Z.ai's Massive GLM-5 Drops: 744B Params of Open Power You Can Actually Use

A Chinese giant just unleashed a 744B-param beast that’s open for devs to grab - is this the GPT-killer we’ve been waiting for?

Imagine training on 28.5 trillion tokens and activating just 40B at inference - that’s the efficiency hack dropping today that could slash your AI bills overnight.

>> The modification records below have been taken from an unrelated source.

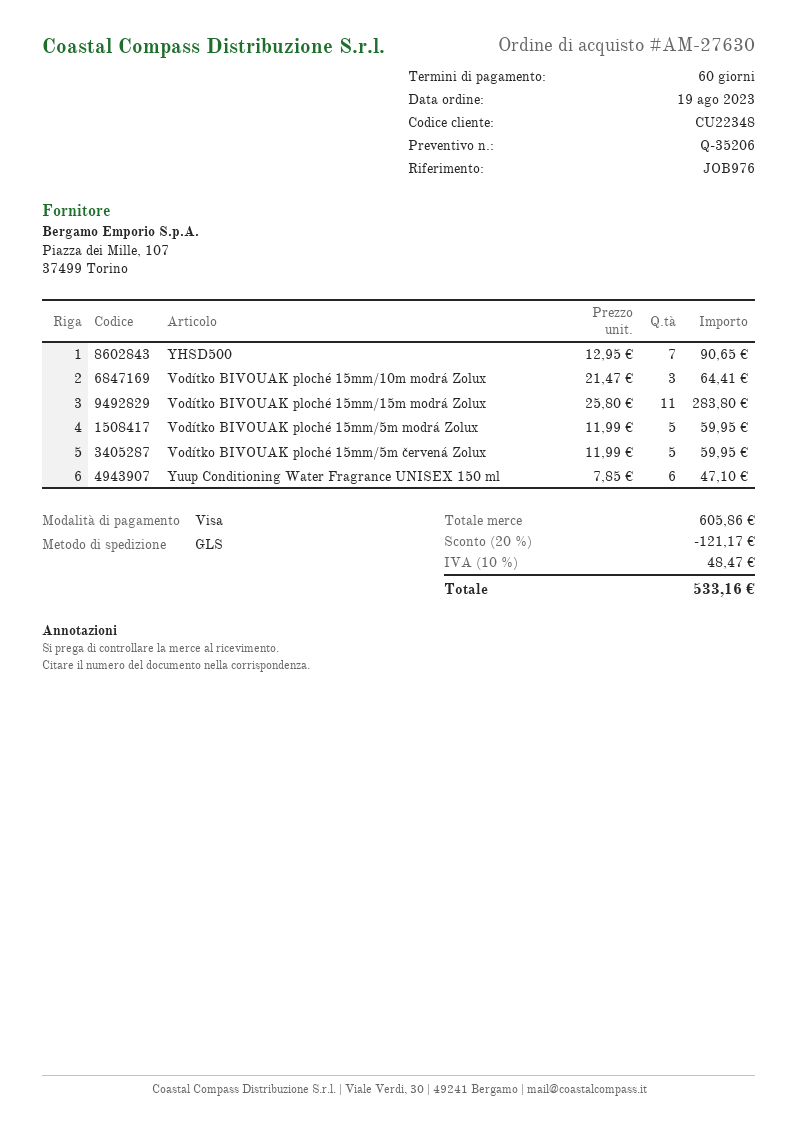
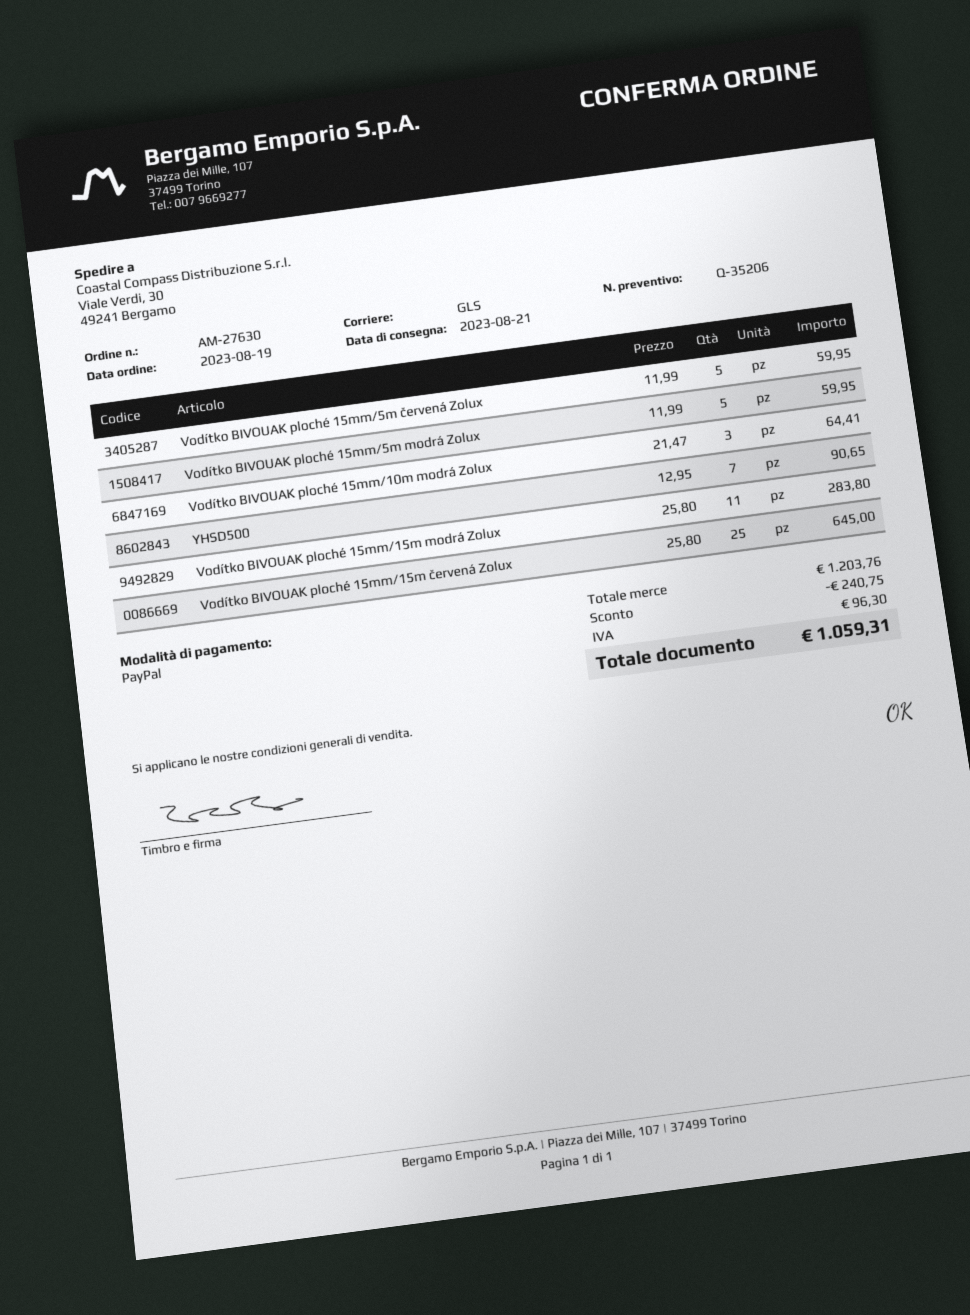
payment method: Visa -> PayPal
Yuup Conditioning Water Fragrance UNISEX 150 ml: 6 x 7.85 = 47.10 -> none
Vodítko BIVOUAK ploché 15mm/15m červená Zolux: none -> 25 x 25.80 = 645.00
subtotal: 605.86 -> 1203.76
discount: 121.17 -> 240.75
tax: 48.47 -> 96.30
total: 533.16 -> 1059.31

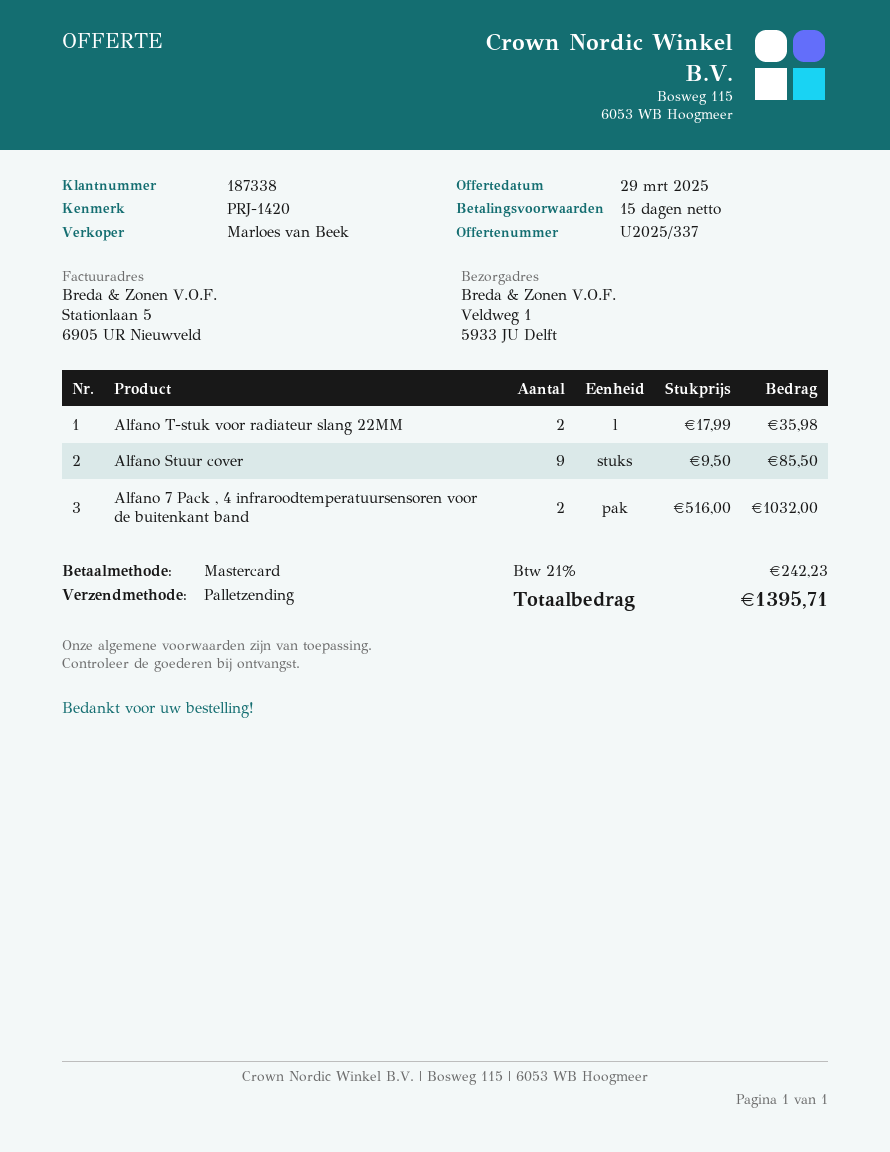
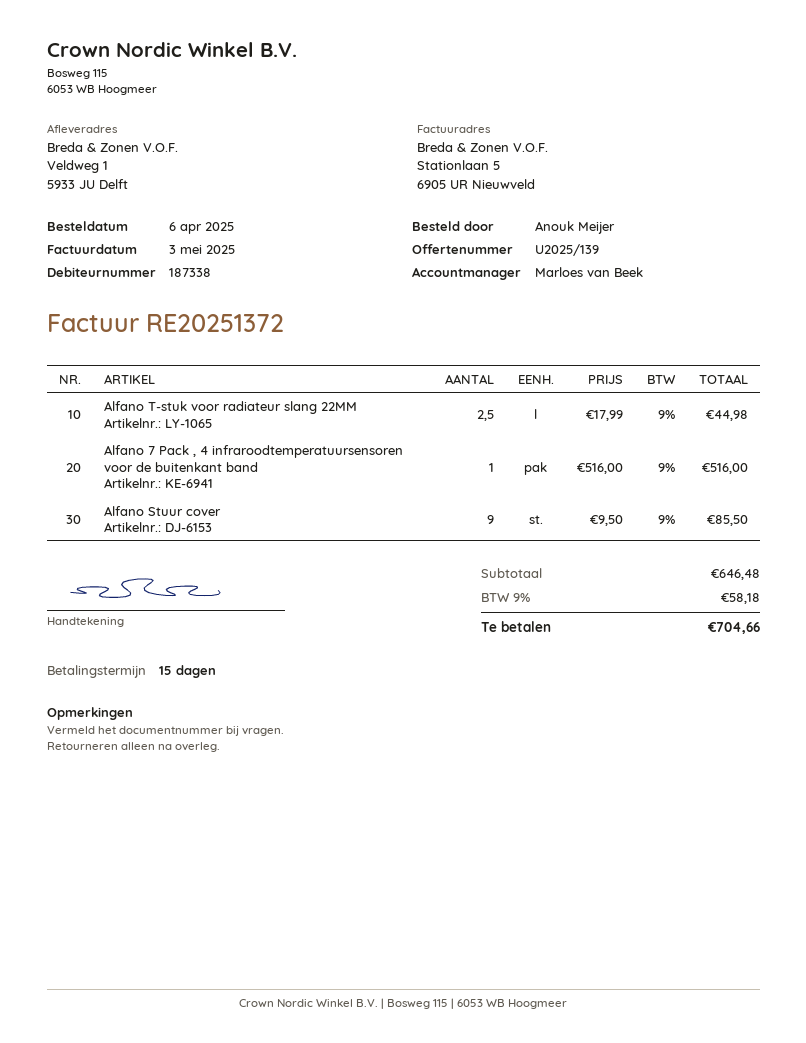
quote number: U2025/337 -> U2025/139
Alfano T-stuk voor radiateur slang 22MM: 2 x 17.99 = 35.98 -> 2.5 x 17.99 = 44.98
Alfano 7 Pack , 4 infraroodtemperatuursensoren voor de buitenkant band: 2 x 516.00 = 1032.00 -> 1 x 516.00 = 516.00
tax: 21% = 242.23 -> 9% = 58.18
total: 1395.71 -> 704.66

Z.ai released GLM-5 yesterday, a colossal 744 billion parameter model (with 40B active) pre-trained on a mind-boggling 28.5T tokens. It’s the latest in their GLM series, fully open-weights and ready for download. This isn’t hype - it’s a tangible upgrade pushing boundaries in scale while keeping compute sane via smart activation[1].

For developers, this matters because GLM-5 targets real-world tasks like coding, reasoning, and multilingual work where closed models dominate. If you’re building agents or fine-tuning for production, those massive params mean better generalization without the vendor lock-in of GPT or Claude. Early benchmarks suggest it holds its own against leaders, especially in non-English scenarios[1].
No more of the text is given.